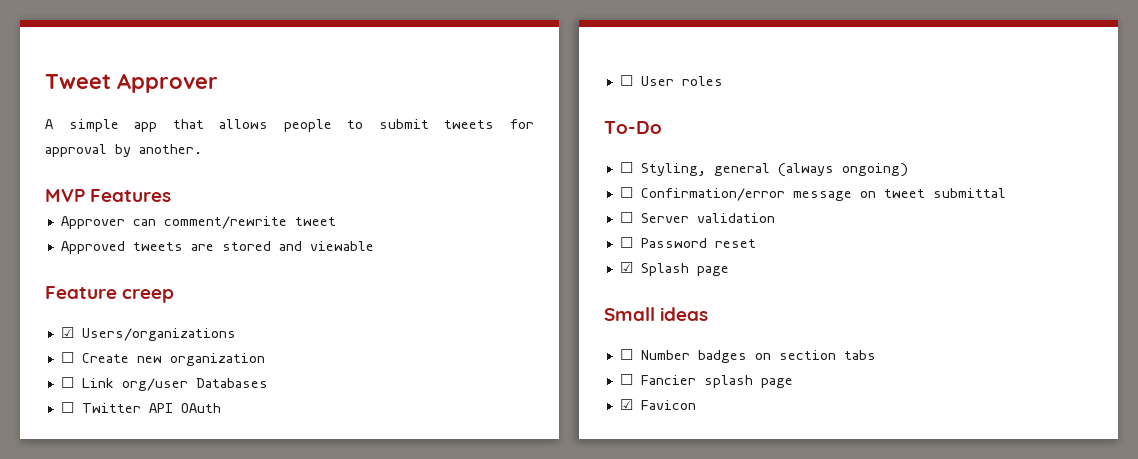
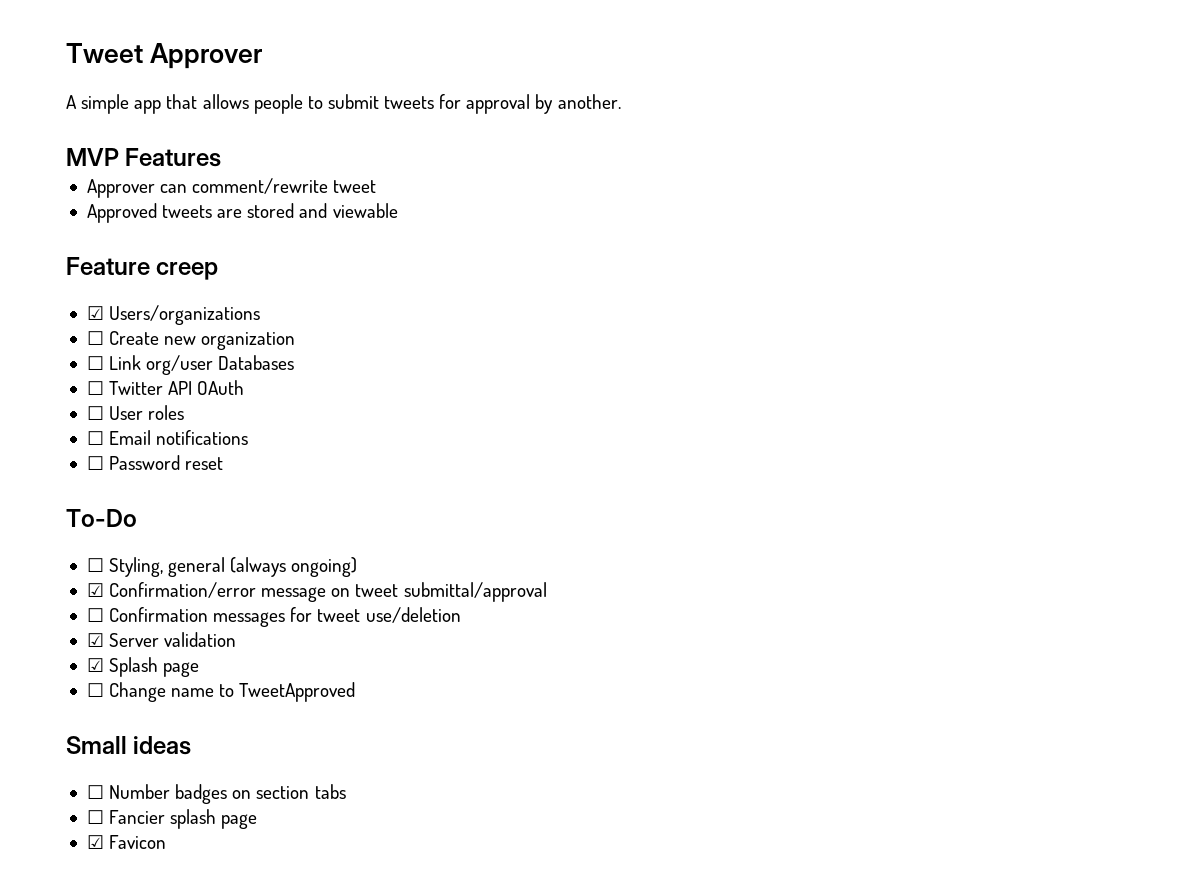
(723, 81) none -> [86,430,249,445] [86,455,224,470] // ☐ Email notifications // ☐ Password reset
[619,187,633,198] ☐ -> [86,583,104,597] ☑
[932,188,1006,198] [619,212,633,223] submittal // ☐ -> [403,582,547,602] [86,607,461,627] [86,633,104,647] submittal/approval // ☐ Confirmation messages for tweet use/deletion // ☑
[619,237,756,248] // ☐ Password reset -> (237, 639) none
(729, 271) none -> [86,682,356,702] // ☐ Change name to TweetApproved

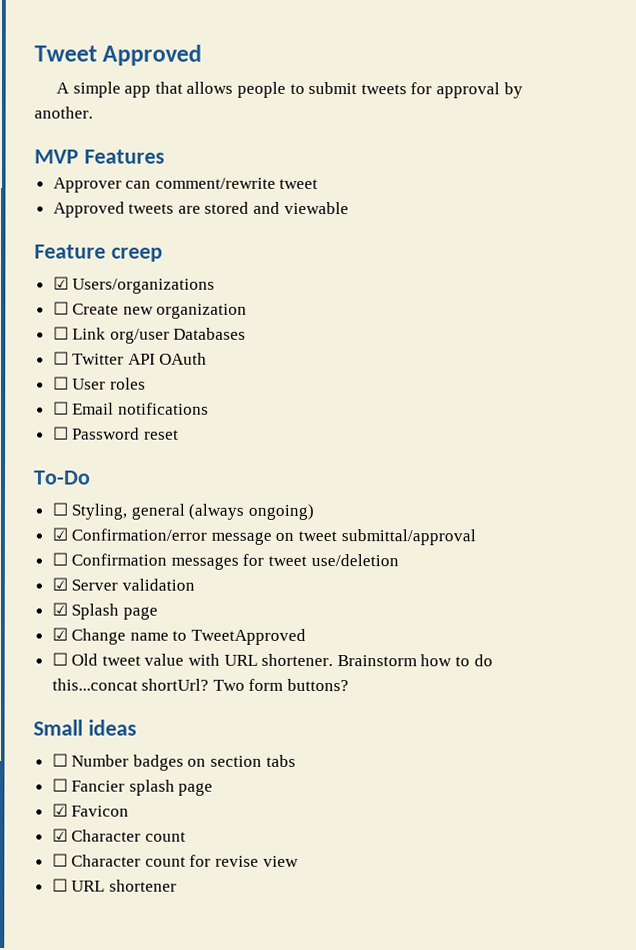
[150,43,263,69] Approver -> [102,44,203,66] Approved
[86,683,104,697] ☐ -> [51,627,68,641] ☑
(356, 692) none -> [51,652,493,667] [51,678,350,692] // ☐ Old tweet value with URL shortener. Brainstorm how to do this...concat shortUrl? Two form buttons?
(167, 842) none -> [51,828,186,842] [51,853,299,867] [51,878,177,892] // ☑ Character count // ☐ Character count for revise view // ☐ URL shortener

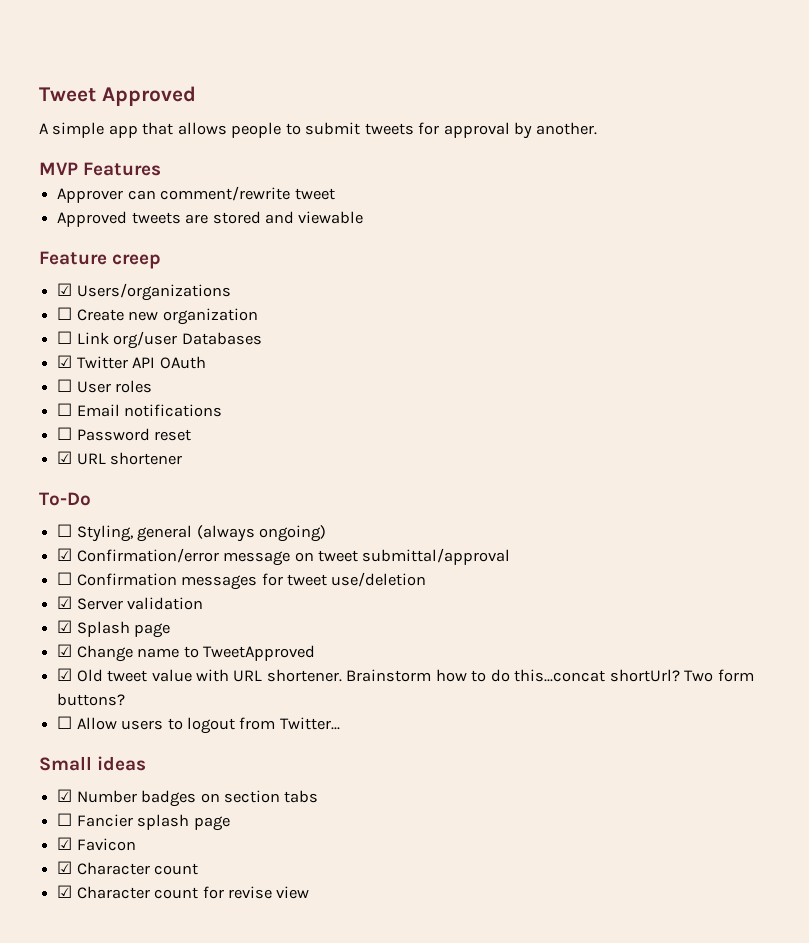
[52,351,69,365] ☐ -> [57,355,73,368] ☑
(179, 434) none -> [57,451,183,465] // ☑ URL shortener
[51,652,68,666] ☐ -> [57,668,73,681] ☑
(350, 685) none -> [57,716,340,734] // ☐ Allow users to logout from Twitter...
[51,753,68,767] ☐ -> [57,789,73,802] ☑
[51,853,68,867] ☐ -> [57,885,73,898] ☑
[51,878,177,892] // ☐ URL shortener -> (310, 892) none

• [To do]
Check each line of the material for the word "Password". State how many have it, and write nothing else.

• [Exercise solution]
2